By far, the most significant aspect of IPv6 is its addressing capability. The address range of IPv4 is nearly depleted, and it is widely acknowledged that we are just at the beginning of the digital era. Therefore, we need an addressing scheme that offers more addresses than can possibly be used in the foreseeable future. IPv6 delivers exactly that. Whereas IPv4 uses a 32-bit address, IPv6 uses a 128-bit address that yields a staggering 340,282,366,920,938,463,463,374,607,431,768,211,456 possible addresses!
IPv6 addresses are expressed in a different format from those used in IPv4. An IPv6 address is composed of eight octet pairs expressed in hexadecimal, separated by colons. The following is an example of an IPv6 address:
42DE:7E55:63F2:21AA:CBD4:D773:CC21:554F
Subnetting
Now that you have looked at how IP addresses are used, you can learn the process of subnetting. Subnetting is a process by which the node portions of an IP address are used to create more networks than you would have if you used the default subnet mask.
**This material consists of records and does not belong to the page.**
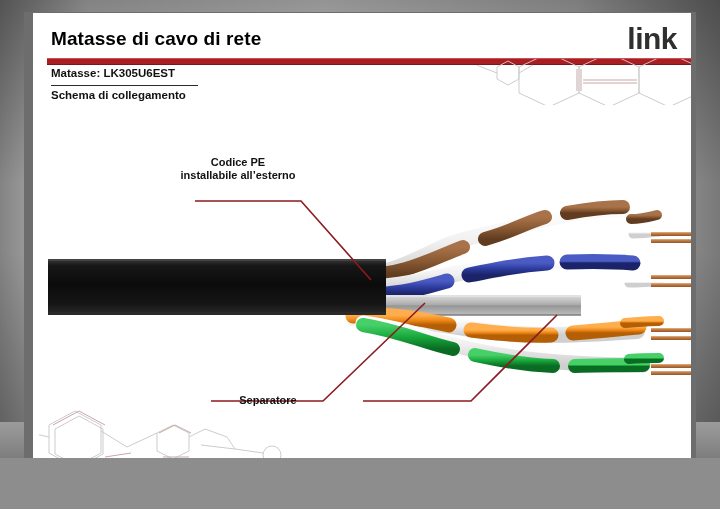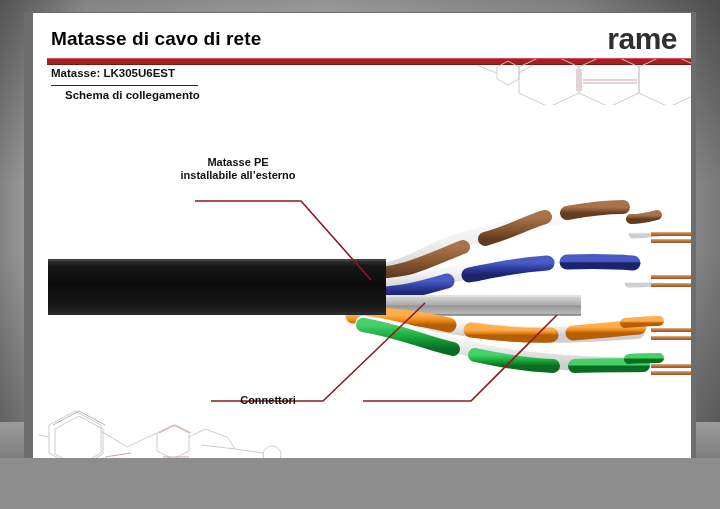--- a/index.html
+++ b/index.html
@@ -89,7 +89,7 @@
   <div class="page">
 
     <div class="title">Matasse di cavo di rete</div>
-    <div class="logo">rame</div>
+    <div class="logo">link</div>
     <div class="rule-top"></div>
     <div class="code">Matasse: LK305U6EST</div>
     <div class="code-underline"></div>

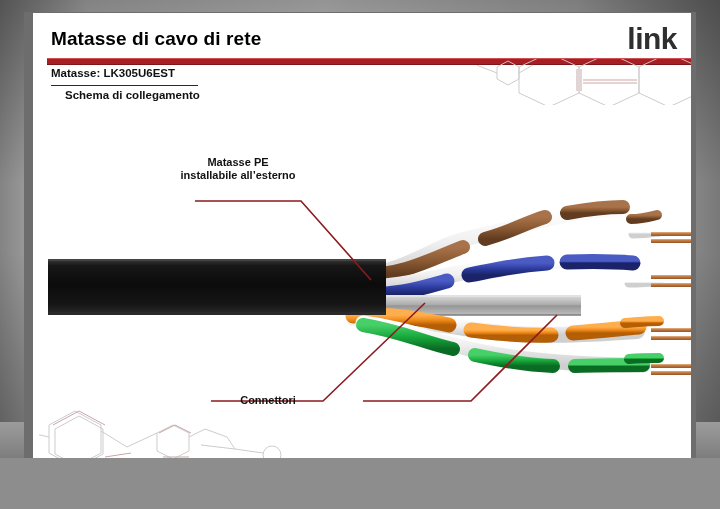--- a/index.html
+++ b/index.html
@@ -55,7 +55,7 @@
     position:absolute;left:18px;top:72px;width:147px;height:1px;background:#2a2a2a;
   }
   .subtitle{
-    position:absolute;left:32px;top:76px;font-size:11.5px;font-weight:bold;color:#111;
+    position:absolute;left:18px;top:76px;font-size:11.5px;font-weight:bold;color:#111;
   }
 
   

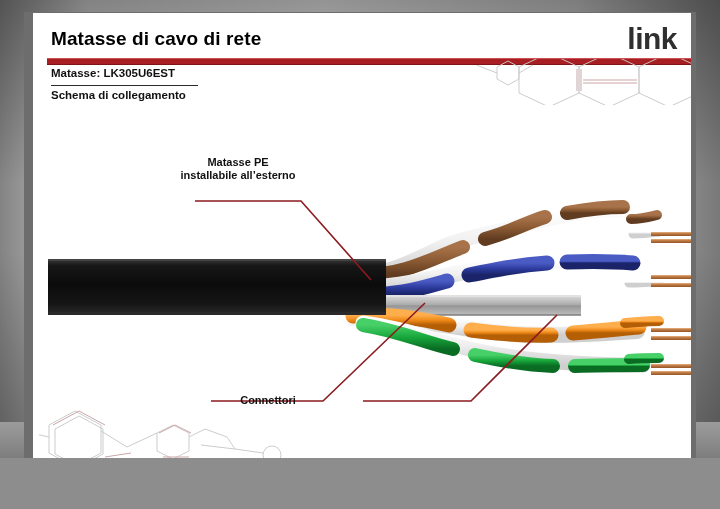--- a/index.html
+++ b/index.html
@@ -243,7 +243,7 @@
     </svg>
 
     <div class="lbl lbl-guaina">
-      <span>Matasse PE</span><br>
+      <span>Codice PE</span><br>
       <span>installabile all’esterno</span>
     </div>
     <div class="lbl lbl-sep">Connettori</div>

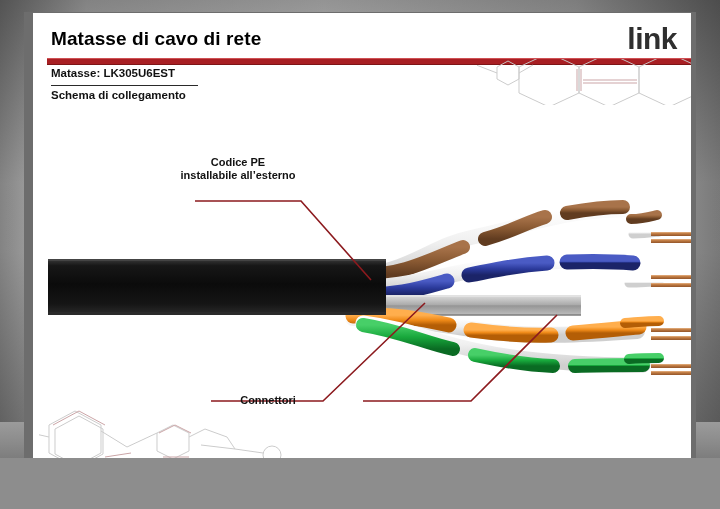--- a/index.html
+++ b/index.html
@@ -246,7 +246,7 @@
       <span>Codice PE</span><br>
       <span>installabile all’esterno</span>
     </div>
-    <div class="lbl lbl-sep">Connettori</div>
+    <div class="lbl lbl-sep">Separatore</div>
 
     <div class="rule-bottom"></div>
   </div>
To illustrate subnetting, let's use an example. Suppose that you have been assigned the Class B address 150.150.0.0. Using this address and the default subnet mask, you could have a single network (150.150) and use the rest of the address as node addresses. This would give you a large number of possible node addresses, which in reality is probably not very useful. With subnetting, you use bits from the node portion of the address to create more network addresses. This reduces the number of nodes per network, but chances are, you will still have more than enough.
There are two main reasons for subnetting. First, it allows you to use IP address ranges more effectively. Second, it provides increased security and manageability to IP networking by providing a mechanism to create multiple networks rather than having just one. Using multiple networks confines traffic to only the network that it needs to be on, which reduces overall network traffic levels. Multiple subnets also create more broadcast domains, which in turn reduces network wide broadcast traffic.